### Dataset excerpts
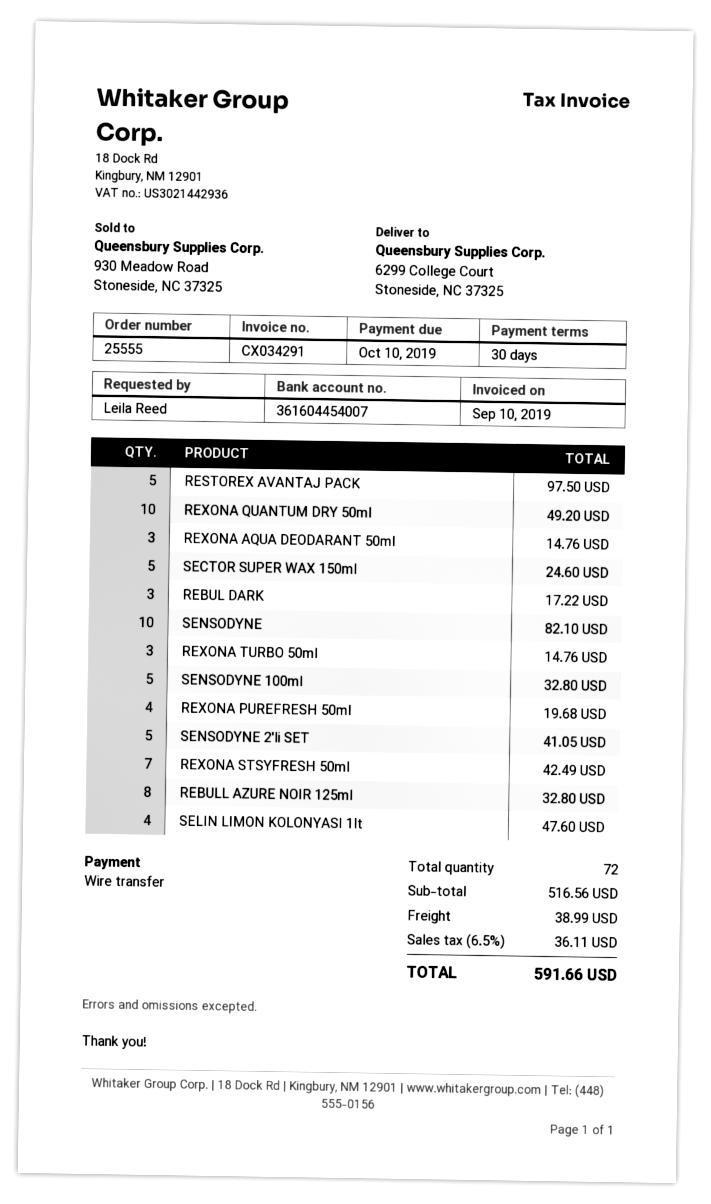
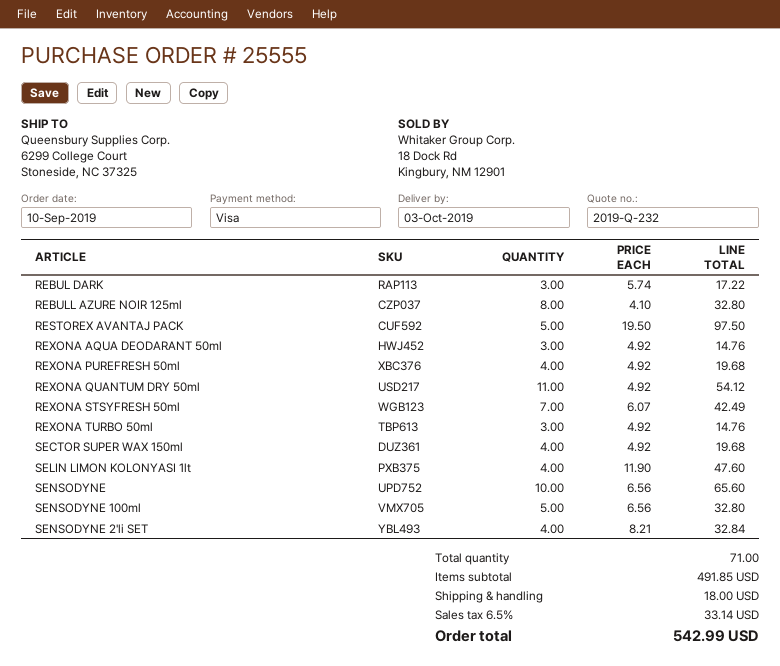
payment method: bank transfer -> Visa
REXONA QUANTUM DRY 50ml: 10 for 49.20 -> 11 for 54.12
SECTOR SUPER WAX 150ml: 5 for 24.60 -> 4 for 19.68
SENSODYNE: 10 for 82.10 -> 10 for 65.60
SENSODYNE 2'li SET: 5 for 41.05 -> 4 for 32.84
total quantity: 72 -> 71
subtotal: 516.56 -> 491.85
shipping: 38.99 -> 18.00
tax: 6.5% = 36.11 -> 6.5% = 33.14
total: 591.66 -> 542.99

### TO DO
Where the line containing "REXONA QUANTUM DRY" appears in the records above, begin copying and continue through the last line; copy each line exactly and include no others.

### REPLY TO THE TASK
REXONA QUANTUM DRY 50ml: 10 for 49.20 -> 11 for 54.12
SECTOR SUPER WAX 150ml: 5 for 24.60 -> 4 for 19.68
SENSODYNE: 10 for 82.10 -> 10 for 65.60
SENSODYNE 2'li SET: 5 for 41.05 -> 4 for 32.84
total quantity: 72 -> 71
subtotal: 516.56 -> 491.85
shipping: 38.99 -> 18.00
tax: 6.5% = 36.11 -> 6.5% = 33.14
total: 591.66 -> 542.99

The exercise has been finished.